#### Task goal
Output all of the listing below, leaving every line unchanged.
[[ Listed records, beginning ]]
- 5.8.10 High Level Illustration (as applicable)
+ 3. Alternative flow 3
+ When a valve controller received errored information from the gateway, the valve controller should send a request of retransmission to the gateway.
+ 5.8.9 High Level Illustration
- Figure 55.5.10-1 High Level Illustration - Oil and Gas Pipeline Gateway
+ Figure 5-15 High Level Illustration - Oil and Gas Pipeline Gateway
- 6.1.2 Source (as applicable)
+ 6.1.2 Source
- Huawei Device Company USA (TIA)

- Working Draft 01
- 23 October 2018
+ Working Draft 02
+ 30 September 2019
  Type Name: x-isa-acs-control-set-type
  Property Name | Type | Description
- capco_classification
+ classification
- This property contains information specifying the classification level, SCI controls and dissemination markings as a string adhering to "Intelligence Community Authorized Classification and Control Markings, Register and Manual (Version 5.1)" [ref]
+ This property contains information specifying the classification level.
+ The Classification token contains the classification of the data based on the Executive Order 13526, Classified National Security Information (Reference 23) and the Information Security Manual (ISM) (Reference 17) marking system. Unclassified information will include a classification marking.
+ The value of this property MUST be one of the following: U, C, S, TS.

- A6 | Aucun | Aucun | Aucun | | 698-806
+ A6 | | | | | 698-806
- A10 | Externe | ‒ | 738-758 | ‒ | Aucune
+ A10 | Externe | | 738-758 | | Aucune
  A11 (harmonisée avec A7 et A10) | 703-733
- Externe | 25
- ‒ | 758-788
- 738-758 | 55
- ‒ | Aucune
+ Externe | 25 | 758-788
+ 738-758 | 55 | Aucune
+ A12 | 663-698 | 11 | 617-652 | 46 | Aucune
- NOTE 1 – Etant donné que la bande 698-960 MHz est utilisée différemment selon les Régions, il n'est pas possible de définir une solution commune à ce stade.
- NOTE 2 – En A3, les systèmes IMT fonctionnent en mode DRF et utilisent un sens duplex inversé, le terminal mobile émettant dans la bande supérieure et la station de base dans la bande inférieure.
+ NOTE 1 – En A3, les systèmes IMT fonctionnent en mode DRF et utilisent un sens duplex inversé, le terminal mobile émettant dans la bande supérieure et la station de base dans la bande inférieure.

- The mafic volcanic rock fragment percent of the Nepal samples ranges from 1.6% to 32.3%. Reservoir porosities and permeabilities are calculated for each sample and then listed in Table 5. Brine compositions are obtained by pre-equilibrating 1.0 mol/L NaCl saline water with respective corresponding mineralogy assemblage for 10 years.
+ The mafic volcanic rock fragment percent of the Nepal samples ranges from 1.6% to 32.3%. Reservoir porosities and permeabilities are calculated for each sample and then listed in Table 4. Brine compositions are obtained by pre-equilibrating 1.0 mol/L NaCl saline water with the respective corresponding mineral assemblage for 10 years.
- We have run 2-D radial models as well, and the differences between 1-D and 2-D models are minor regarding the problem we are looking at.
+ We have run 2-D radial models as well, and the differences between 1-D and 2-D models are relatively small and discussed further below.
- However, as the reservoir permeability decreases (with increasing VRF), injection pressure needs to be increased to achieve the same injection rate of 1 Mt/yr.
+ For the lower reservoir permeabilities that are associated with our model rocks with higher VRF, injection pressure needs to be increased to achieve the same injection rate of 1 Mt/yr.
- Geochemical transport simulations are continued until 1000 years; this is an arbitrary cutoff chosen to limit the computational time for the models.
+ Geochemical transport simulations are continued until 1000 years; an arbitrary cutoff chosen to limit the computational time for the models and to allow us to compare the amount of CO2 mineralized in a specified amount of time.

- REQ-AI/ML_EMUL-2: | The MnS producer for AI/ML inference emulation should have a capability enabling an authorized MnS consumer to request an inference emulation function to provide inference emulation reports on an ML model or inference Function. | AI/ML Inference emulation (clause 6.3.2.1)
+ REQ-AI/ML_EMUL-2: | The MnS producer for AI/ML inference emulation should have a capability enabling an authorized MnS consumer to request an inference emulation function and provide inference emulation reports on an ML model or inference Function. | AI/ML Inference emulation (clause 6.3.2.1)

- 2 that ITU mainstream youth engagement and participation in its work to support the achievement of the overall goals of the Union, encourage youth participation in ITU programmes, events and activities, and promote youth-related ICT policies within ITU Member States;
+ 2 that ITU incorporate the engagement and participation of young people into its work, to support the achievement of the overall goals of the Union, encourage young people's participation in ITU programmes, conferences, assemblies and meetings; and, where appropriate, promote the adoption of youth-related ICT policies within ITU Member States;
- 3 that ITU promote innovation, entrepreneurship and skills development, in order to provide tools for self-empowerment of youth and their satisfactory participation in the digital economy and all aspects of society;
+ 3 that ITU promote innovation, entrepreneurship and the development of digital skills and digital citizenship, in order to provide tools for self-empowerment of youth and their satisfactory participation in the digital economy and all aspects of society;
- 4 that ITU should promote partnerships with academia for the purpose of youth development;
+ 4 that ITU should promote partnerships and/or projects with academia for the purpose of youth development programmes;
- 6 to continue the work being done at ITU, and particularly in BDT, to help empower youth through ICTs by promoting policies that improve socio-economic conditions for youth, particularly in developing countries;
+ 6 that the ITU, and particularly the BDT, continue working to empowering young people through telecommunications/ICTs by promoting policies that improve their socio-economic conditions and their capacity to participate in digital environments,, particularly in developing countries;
[[ Listed records, end ]]
#### Written solution
- 5.8.10 High Level Illustration (as applicable)
+ 3. Alternative flow 3
+ When a valve controller received errored information from the gateway, the valve controller should send a request of retransmission to the gateway.
+ 5.8.9 High Level Illustration
- Figure 55.5.10-1 High Level Illustration - Oil and Gas Pipeline Gateway
+ Figure 5-15 High Level Illustration - Oil and Gas Pipeline Gateway
- 6.1.2 Source (as applicable)
+ 6.1.2 Source
- Huawei Device Company USA (TIA)

- Working Draft 01
- 23 October 2018
+ Working Draft 02
+ 30 September 2019
  Type Name: x-isa-acs-control-set-type
  Property Name | Type | Description
- capco_classification
+ classification
- This property contains information specifying the classification level, SCI controls and dissemination markings as a string adhering to "Intelligence Community Authorized Classification and Control Markings, Register and Manual (Version 5.1)" [ref]
+ This property contains information specifying the classification level.
+ The Classification token contains the classification of the data based on the Executive Order 13526, Classified National Security Information (Reference 23) and the Information Security Manual (ISM) (Reference 17) marking system. Unclassified information will include a classification marking.
+ The value of this property MUST be one of the following: U, C, S, TS.

- A6 | Aucun | Aucun | Aucun | | 698-806
+ A6 | | | | | 698-806
- A10 | Externe | ‒ | 738-758 | ‒ | Aucune
+ A10 | Externe | | 738-758 | | Aucune
  A11 (harmonisée avec A7 et A10) | 703-733
- Externe | 25
- ‒ | 758-788
- 738-758 | 55
- ‒ | Aucune
+ Externe | 25 | 758-788
+ 738-758 | 55 | Aucune
+ A12 | 663-698 | 11 | 617-652 | 46 | Aucune
- NOTE 1 – Etant donné que la bande 698-960 MHz est utilisée différemment selon les Régions, il n'est pas possible de définir une solution commune à ce stade.
- NOTE 2 – En A3, les systèmes IMT fonctionnent en mode DRF et utilisent un sens duplex inversé, le terminal mobile émettant dans la bande supérieure et la station de base dans la bande inférieure.
+ NOTE 1 – En A3, les systèmes IMT fonctionnent en mode DRF et utilisent un sens duplex inversé, le terminal mobile émettant dans la bande supérieure et la station de base dans la bande inférieure.

- The mafic volcanic rock fragment percent of the Nepal samples ranges from 1.6% to 32.3%. Reservoir porosities and permeabilities are calculated for each sample and then listed in Table 5. Brine compositions are obtained by pre-equilibrating 1.0 mol/L NaCl saline water with respective corresponding mineralogy assemblage for 10 years.
+ The mafic volcanic rock fragment percent of the Nepal samples ranges from 1.6% to 32.3%. Reservoir porosities and permeabilities are calculated for each sample and then listed in Table 4. Brine compositions are obtained by pre-equilibrating 1.0 mol/L NaCl saline water with the respective corresponding mineral assemblage for 10 years.
- We have run 2-D radial models as well, and the differences between 1-D and 2-D models are minor regarding the problem we are looking at.
+ We have run 2-D radial models as well, and the differences between 1-D and 2-D models are relatively small and discussed further below.
- However, as the reservoir permeability decreases (with increasing VRF), injection pressure needs to be increased to achieve the same injection rate of 1 Mt/yr.
+ For the lower reservoir permeabilities that are associated with our model rocks with higher VRF, injection pressure needs to be increased to achieve the same injection rate of 1 Mt/yr.
- Geochemical transport simulations are continued until 1000 years; this is an arbitrary cutoff chosen to limit the computational time for the models.
+ Geochemical transport simulations are continued until 1000 years; an arbitrary cutoff chosen to limit the computational time for the models and to allow us to compare the amount of CO2 mineralized in a specified amount of time.

- REQ-AI/ML_EMUL-2: | The MnS producer for AI/ML inference emulation should have a capability enabling an authorized MnS consumer to request an inference emulation function to provide inference emulation reports on an ML model or inference Function. | AI/ML Inference emulation (clause 6.3.2.1)
+ REQ-AI/ML_EMUL-2: | The MnS producer for AI/ML inference emulation should have a capability enabling an authorized MnS consumer to request an inference emulation function and provide inference emulation reports on an ML model or inference Function. | AI/ML Inference emulation (clause 6.3.2.1)

- 2 that ITU mainstream youth engagement and participation in its work to support the achievement of the overall goals of the Union, encourage youth participation in ITU programmes, events and activities, and promote youth-related ICT policies within ITU Member States;
+ 2 that ITU incorporate the engagement and participation of young people into its work, to support the achievement of the overall goals of the Union, encourage young people's participation in ITU programmes, conferences, assemblies and meetings; and, where appropriate, promote the adoption of youth-related ICT policies within ITU Member States;
- 3 that ITU promote innovation, entrepreneurship and skills development, in order to provide tools for self-empowerment of youth and their satisfactory participation in the digital economy and all aspects of society;
+ 3 that ITU promote innovation, entrepreneurship and the development of digital skills and digital citizenship, in order to provide tools for self-empowerment of youth and their satisfactory participation in the digital economy and all aspects of society;
- 4 that ITU should promote partnerships with academia for the purpose of youth development;
+ 4 that ITU should promote partnerships and/or projects with academia for the purpose of youth development programmes;
- 6 to continue the work being done at ITU, and particularly in BDT, to help empower youth through ICTs by promoting policies that improve socio-economic conditions for youth, particularly in developing countries;
+ 6 that the ITU, and particularly the BDT, continue working to empowering young people through telecommunications/ICTs by promoting policies that improve their socio-economic conditions and their capacity to participate in digital environments,, particularly in developing countries;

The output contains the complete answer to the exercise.